**WORK INSTRUCTIONS**. The records that follow are to be given again exactly, with their pictures omitted.

=== Section Start ===

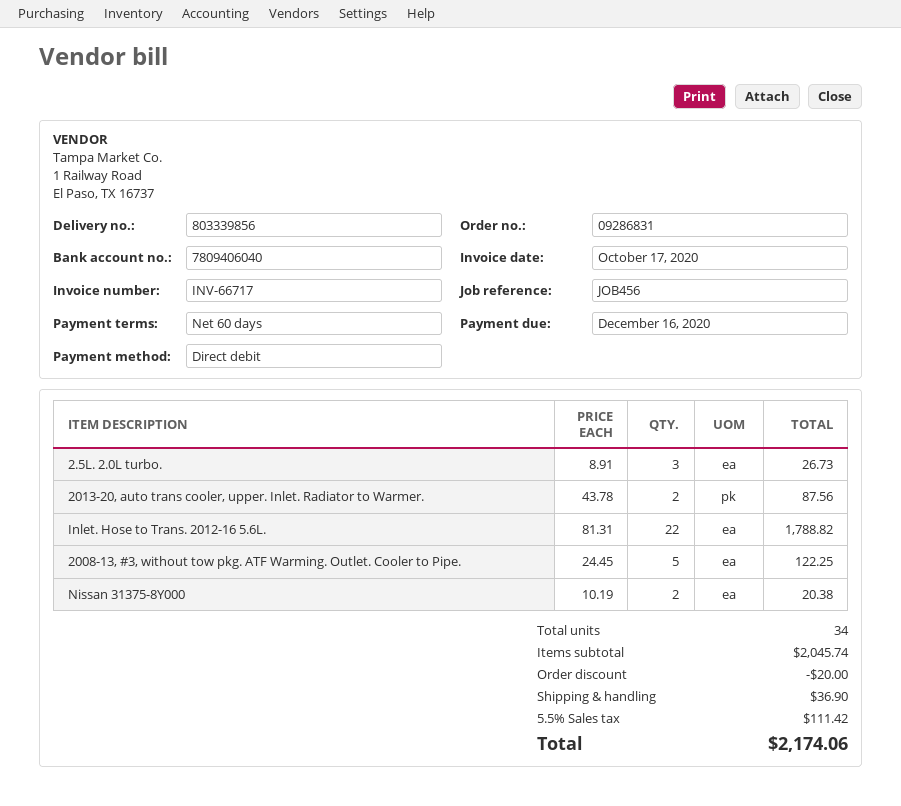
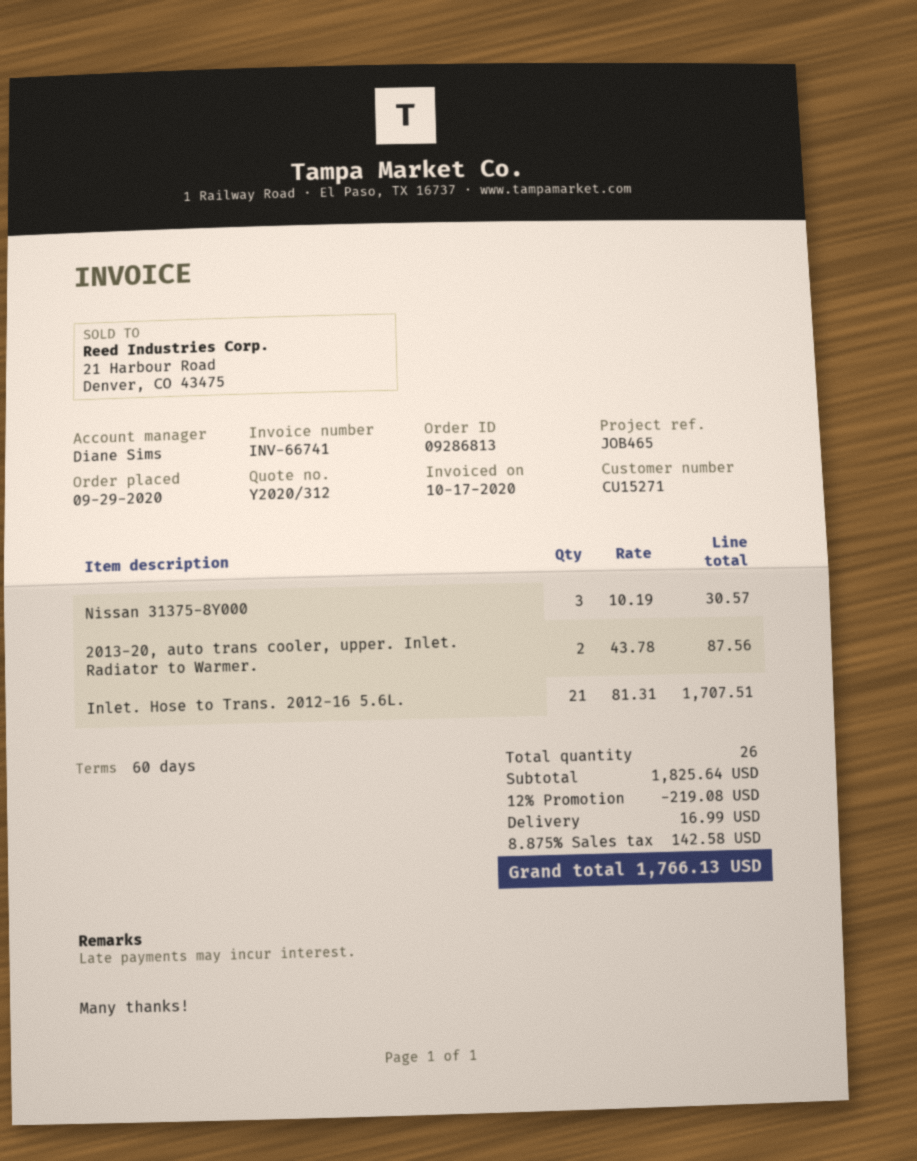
order number: 09286831 -> 09286813
invoice number: INV-66717 -> INV-66741
reference: JOB456 -> JOB465
2.5L. 2.0L turbo.: 3 x 8.91 = 26.73 -> none
Inlet. Hose to Trans. 2012-16 5.6L.: 22 x 81.31 = 1788.82 -> 21 x 81.31 = 1707.51
2008-13, #3, without tow pkg. ATF Warming. Outlet. Cooler to Pipe.: 5 x 24.45 = 122.25 -> none
Nissan 31375-8Y000: 2 x 10.19 = 20.38 -> 3 x 10.19 = 30.57
total quantity: 34 -> 26
subtotal: 2045.74 -> 1825.64
discount: 20.00 -> 219.08
shipping: 36.90 -> 16.99
tax: 5.5% = 111.42 -> 8.875% = 142.58
total: 2174.06 -> 1766.13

=== Section End ===

**RESULT OF THIS EXERCISE**.
order number: 09286831 -> 09286813
invoice number: INV-66717 -> INV-66741
reference: JOB456 -> JOB465
2.5L. 2.0L turbo.: 3 x 8.91 = 26.73 -> none
Inlet. Hose to Trans. 2012-16 5.6L.: 22 x 81.31 = 1788.82 -> 21 x 81.31 = 1707.51
2008-13, #3, without tow pkg. ATF Warming. Outlet. Cooler to Pipe.: 5 x 24.45 = 122.25 -> none
Nissan 31375-8Y000: 2 x 10.19 = 20.38 -> 3 x 10.19 = 30.57
total quantity: 34 -> 26
subtotal: 2045.74 -> 1825.64
discount: 20.00 -> 219.08
shipping: 36.90 -> 16.99
tax: 5.5% = 111.42 -> 8.875% = 142.58
total: 2174.06 -> 1766.13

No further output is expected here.